With the size of centralized cloud deployments continuing to increase and with distributed and edge cloud deployments becoming a reality, how can cloud management platforms scale regardless of infrastructure size and shape? Can performance levels be maintained as scale increases? Centralized and hierarchical approaches have historically dominated but distributed approaches based on peer-to-peer (P2P) technologies are highly relevant to bring into the conversation.
With the increase in datacenter capacity and the development of distributed cloud deployment scenarios like edge computing, the scalability requirements on cloud management software have become more pronounced. Already today, in, for example, a single service provider environment, we might easily be talking about deployment scenarios with tens of thousands of servers in over 1000 locations, for example, central offices, radio base station and CPEs (Customer-Premises Equipment), among others).

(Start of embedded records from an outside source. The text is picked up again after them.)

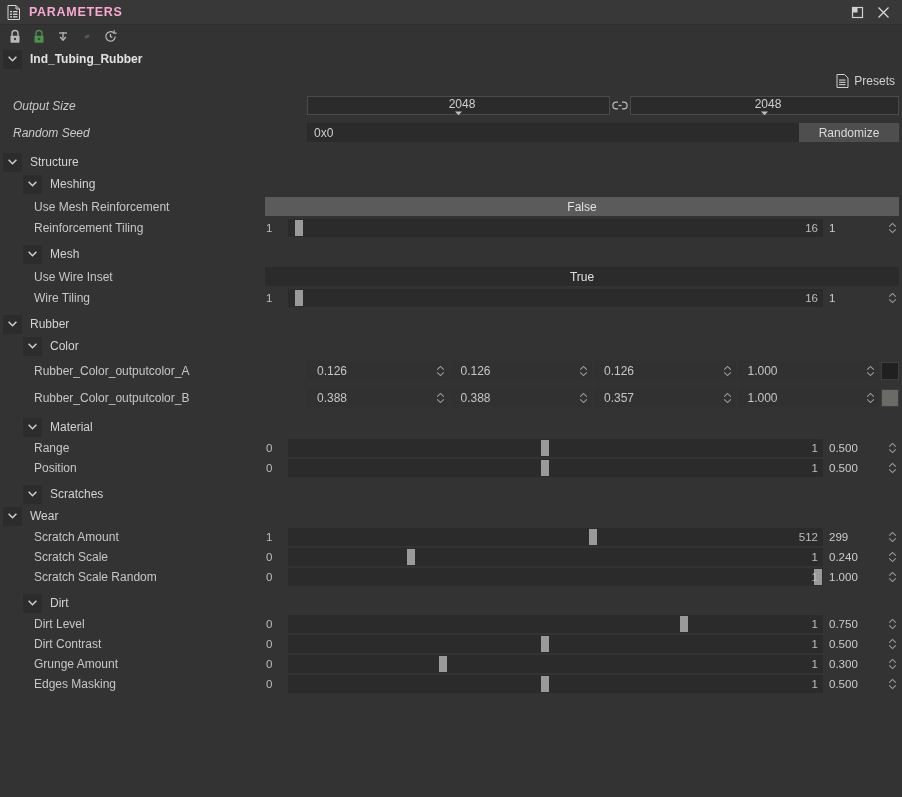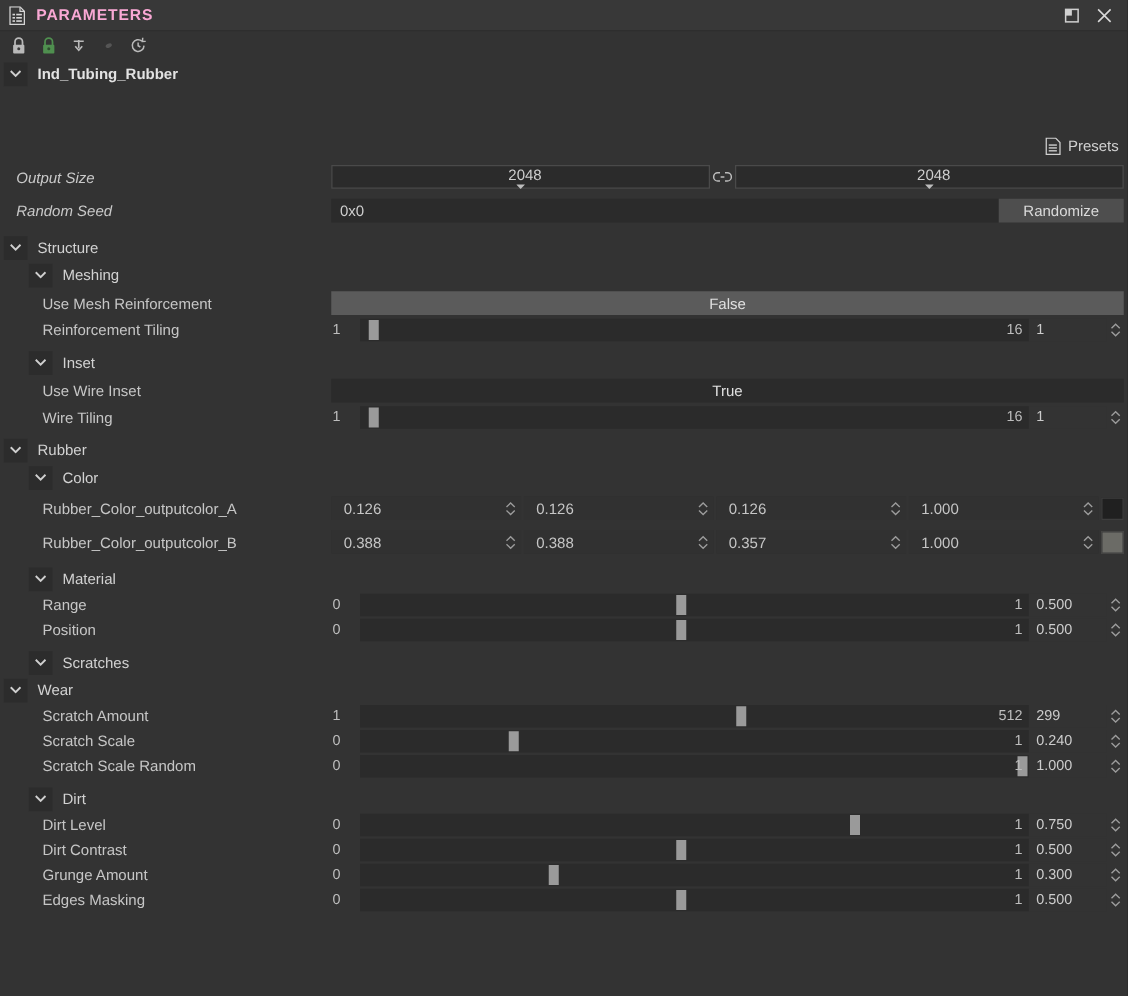--- a/index.html
+++ b/index.html
@@ -71,21 +71,21 @@
     overflow: hidden;
     position: relative;
   }
 
   .row {
     display: flex;
     align-items: center;
     height: 20px;
     position: relative;
   }
-  .row.h27 { height: 27px; }
+  .row.h27 { height: 27px; gap: 42px; }
   .row.h23 { height: 23px; }
 
   
   .grp {
     display: flex;
     align-items: center;
     height: 22px;
   }
   .grp .chev {
     width: 19px; height: 19px;
@@ -267,21 +267,20 @@
     box-sizing: border-box;
   }
 
   
   .presets-row {
     height: 22px;
     display: flex;
     align-items: center;
     justify-content: flex-end;
     padding-right: 7px;
-    margin-top: 36px;
   }
   .presets {
     display: flex;
     align-items: center;
     font-size: 12px;
     color: #d0d0d0;
   }
   .presets .p-icon { width: 13px; height: 14px; margin-right: 5px; display:block; }
 
   .rowgap { height: 5px; }
@@ -459,21 +458,21 @@
           </span>
         </span>
       </div>
       <div class="rowgap"></div>
       <div class="grp ind1">
         <span class="chev">
           <svg width="9" height="6" viewBox="0 0 9 6">
             <path d="M0.6 0.8 L4.5 4.8 L8.4 0.8" fill="none" stroke="#cfcfcf" stroke-width="1.5"></path>
           </svg>
         </span>
-        <span class="glabel">Inset</span>
+        <span class="glabel">Mesh</span>
       </div>
       <div class="row h23">
         <span class="plabel pad1">Use Wire Inset</span>
         <span class="ctrl">
           <span class="boolbar is-true">True</span>
         </span>
       </div>
       <div class="row">
         <span class="plabel pad1">Wire Tiling</span>
         <span class="ctrl">

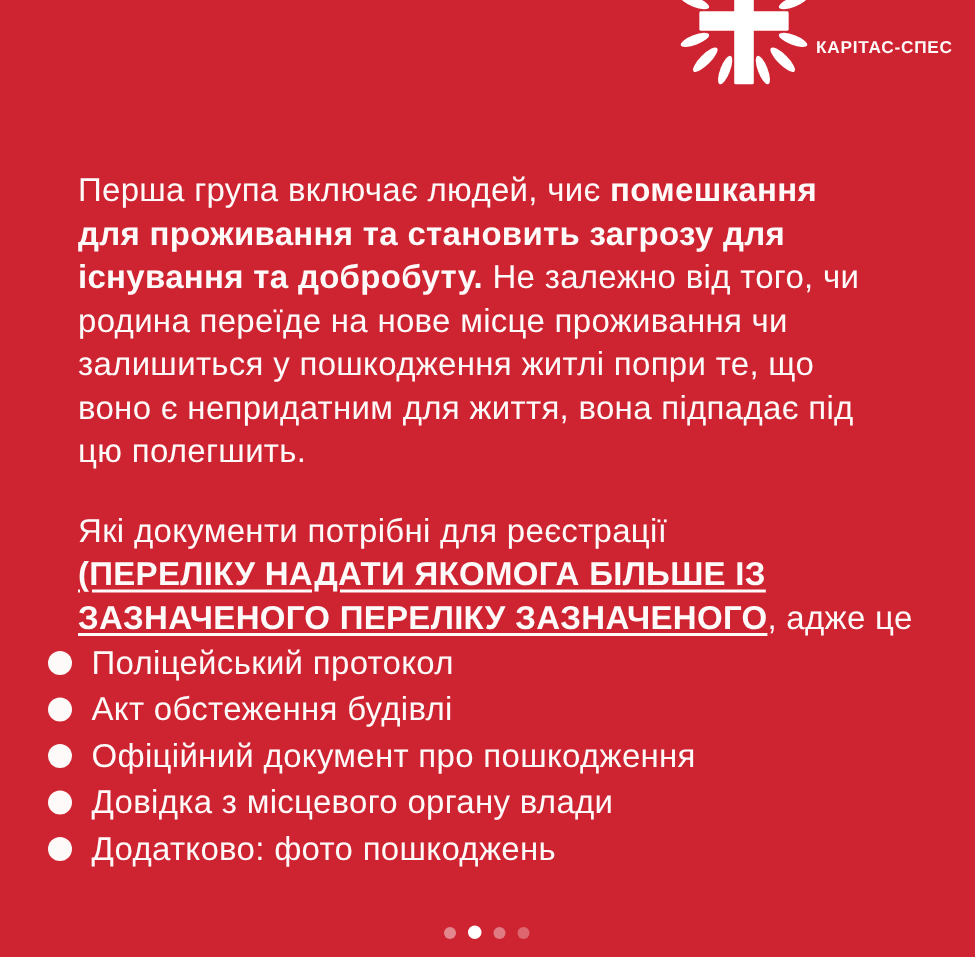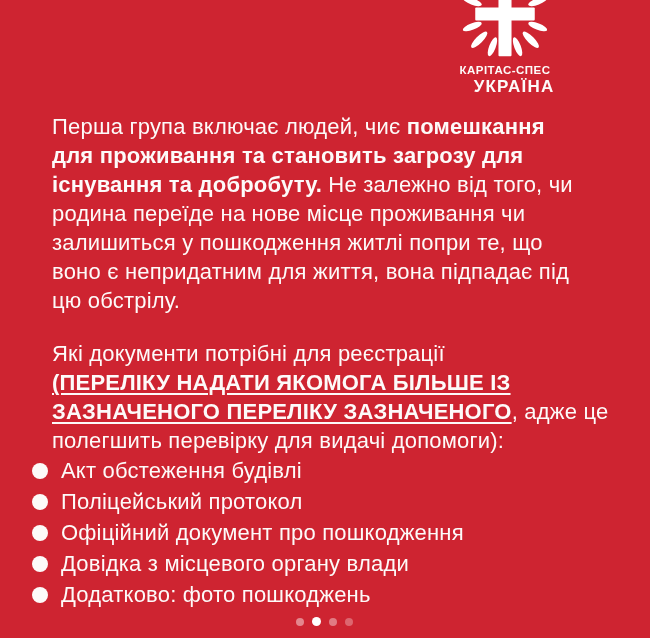--- a/index.html
+++ b/index.html
@@ -11,21 +11,21 @@
     overflow: hidden;
     font-family: "Liberation Sans", "DejaVu Sans", sans-serif;
   }
   
   .logo {
     position: absolute;
     top: 0;
     left: 448px;
     width: 114px;
     display: flex;
-    flex-direction: column;
+    flex-direction: row;
     align-items: center;
     text-align: center;
   }
   .logo svg {
     width: 96px;
     height: 96px;
     margin-top: -34px;
     flex: 0 0 auto;
   }
   .brand1 {
@@ -133,37 +133,36 @@
 
   <div class="content">
     <div id="paragraphs">
         <div class="para">
           <div class="line"><span class="">Перша група включає людей, чиє </span><span class="seg-b ">помешкання</span></div>
           <div class="line"><span class="seg-b ">для проживання та становить загрозу для</span></div>
           <div class="line"><span class="seg-b ">існування та добробуту.</span><span class=""> Не залежно від того, чи</span></div>
           <div class="line"><span class="">родина переїде на нове місце проживання чи</span></div>
           <div class="line"><span class="">залишиться у пошкодження житлі попри те, що</span></div>
           <div class="line"><span class="">воно є непридатним для життя, вона підпадає під</span></div>
-          <div class="line"><span class="">цю обстрілу.</span></div>
+          <div class="line"><span class="">цю полегшить.</span></div>
         </div>
         <div class="para">
           <div class="line"><span class="">Які документи потрібні для реєстрації</span></div>
           <div class="line"><span class="seg-b seg-u">(ПЕРЕЛІКУ НАДАТИ ЯКОМОГА БІЛЬШЕ ІЗ</span></div>
           <div class="line"><span class="seg-b seg-u">ЗАЗНАЧЕНОГО ПЕРЕЛІКУ ЗАЗНАЧЕНОГО</span><span class="">, адже це</span></div>
-          <div class="line"><span class="">полегшить перевірку для видачі допомоги):</span></div>
         </div>
       </div>
     <div id="doclist" class="doclist">
         <div class="doc-row">
           <span class="bullet" style="background: rgb(253, 250, 249);"></span>
-          <span>Акт обстеження будівлі</span>
+          <span>Поліцейський протокол</span>
         </div>
         <div class="doc-row">
           <span class="bullet" style="background: rgb(253, 250, 249);"></span>
-          <span>Поліцейський протокол</span>
+          <span>Акт обстеження будівлі</span>
         </div>
         <div class="doc-row">
           <span class="bullet" style="background: rgb(253, 250, 249);"></span>
           <span>Офіційний документ про пошкодження</span>
         </div>
         <div class="doc-row">
           <span class="bullet" style="background: rgb(253, 250, 249);"></span>
           <span>Довідка з місцевого органу влади</span>
         </div>
         <div class="doc-row">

With this in mind, cloud management software needs to be able to scale with the number of resources it manages and users it services while maintaining the needed performance level such as service deployment time and availability.
The scalability problem
Most commercially available cloud management software are centralized from a software architecture point of view, and this often restricts the number of resources that the software can manage while maintaining reasonable performance. Performance studies have shown that widely adopted cloud platforms, despite continuous efforts, continuously face scalability challenges. For example, according to VMware, VMware vCenter Server does not seem to be able to manage beyond 1000 compute servers. OpenStack and Kubernetes are also known to have faced challenges with regards to massive scalability.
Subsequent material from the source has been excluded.